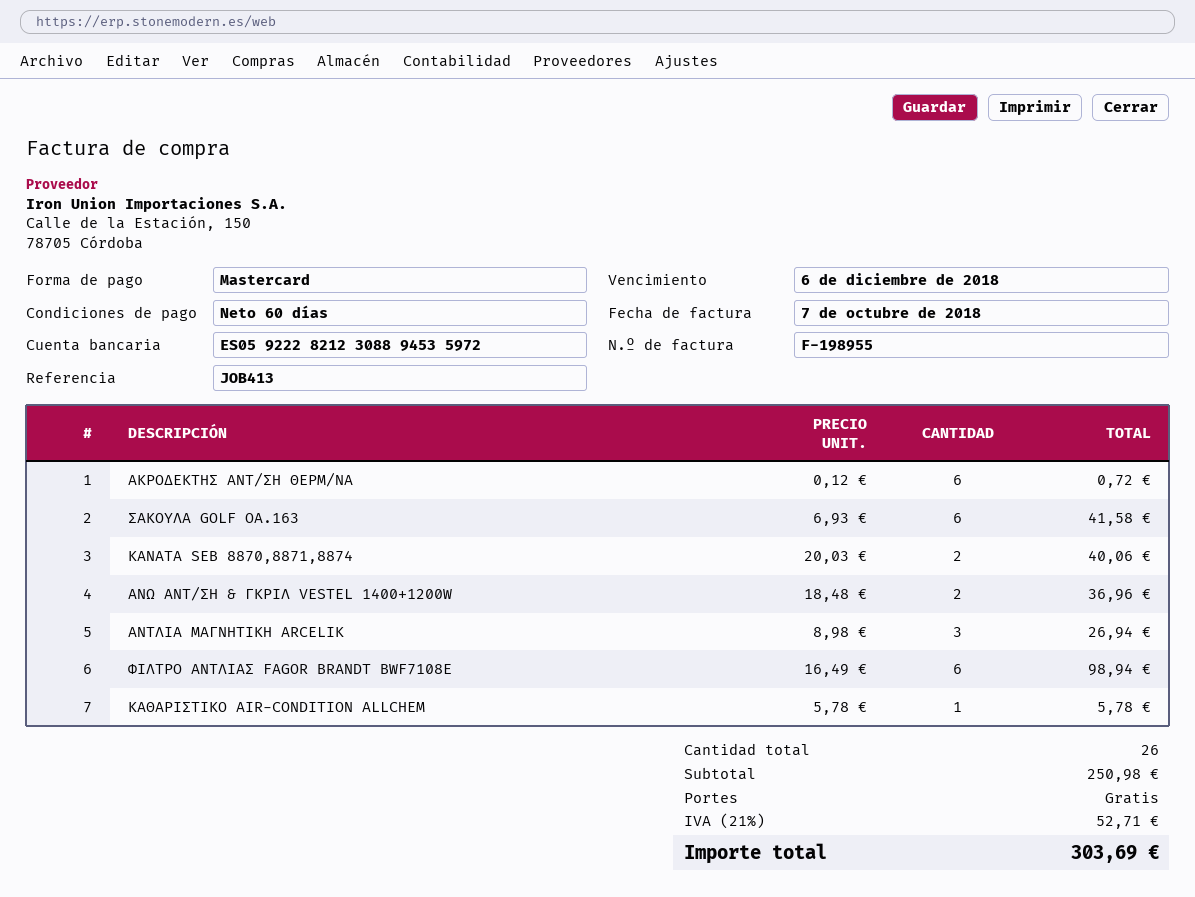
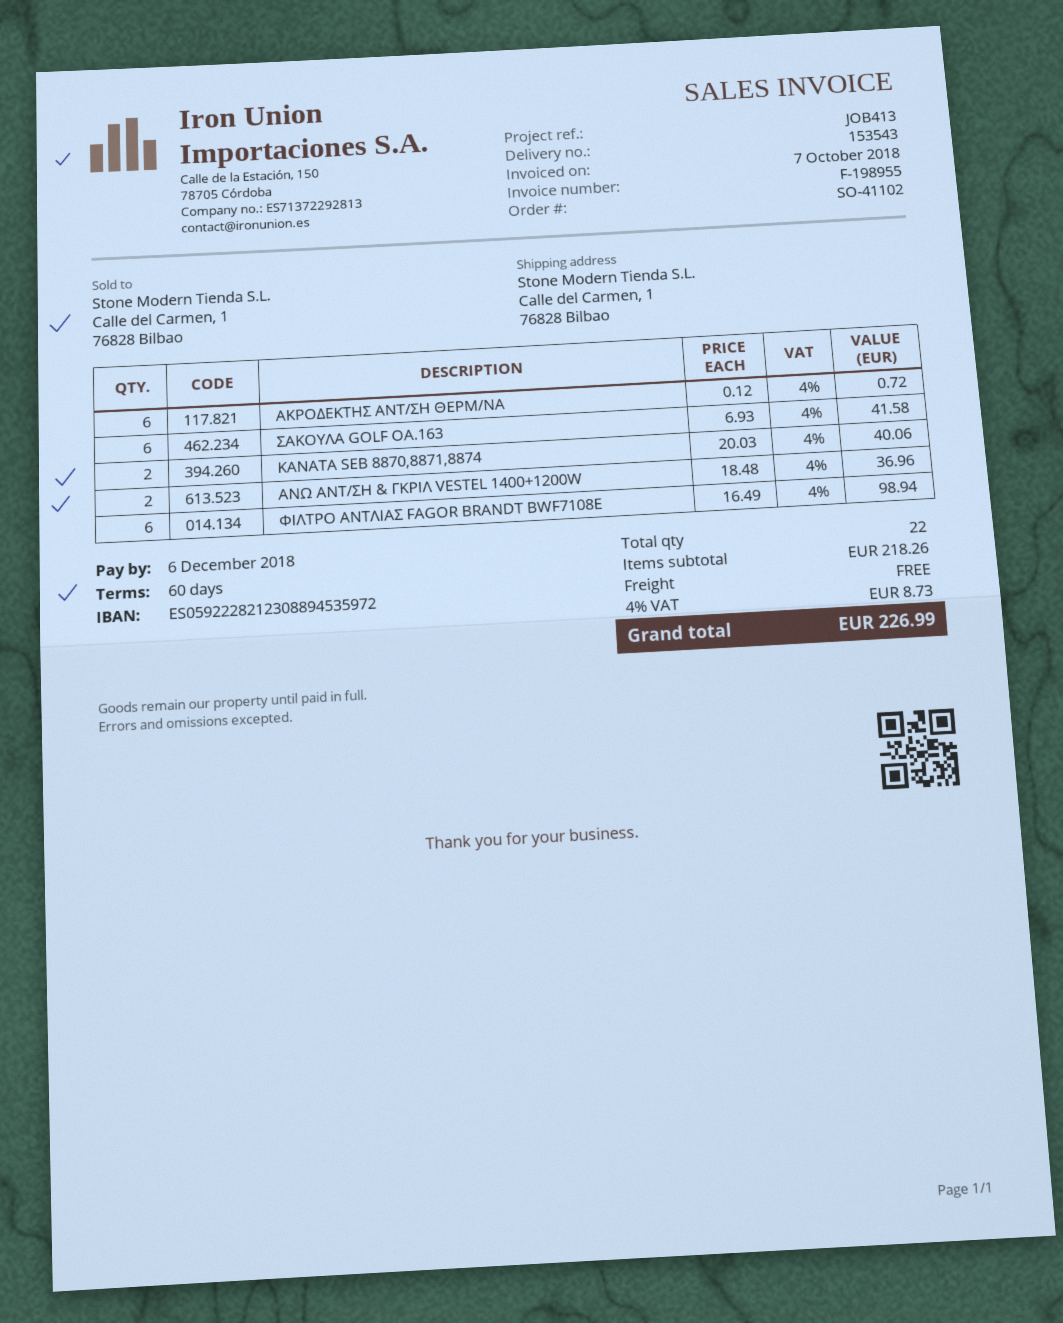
ΑΝΤΛΙΑ ΜΑΓΝΗΤΙΚΗ ARCELIK: 3 x 8.98 = 26.94 -> none
ΚΑΘΑΡΙΣΤΙΚΟ AIR-CONDITION ALLCHEM: 1 x 5.78 = 5.78 -> none
total quantity: 26 -> 22
subtotal: 250.98 -> 218.26
tax: 21% = 52.71 -> 4% = 8.73
total: 303.69 -> 226.99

** ABOUT THIS TASK **
Without including any pictures, return every line of the records exactly.

** TASK RESULT **
ΑΝΤΛΙΑ ΜΑΓΝΗΤΙΚΗ ARCELIK: 3 x 8.98 = 26.94 -> none
ΚΑΘΑΡΙΣΤΙΚΟ AIR-CONDITION ALLCHEM: 1 x 5.78 = 5.78 -> none
total quantity: 26 -> 22
subtotal: 250.98 -> 218.26
tax: 21% = 52.71 -> 4% = 8.73
total: 303.69 -> 226.99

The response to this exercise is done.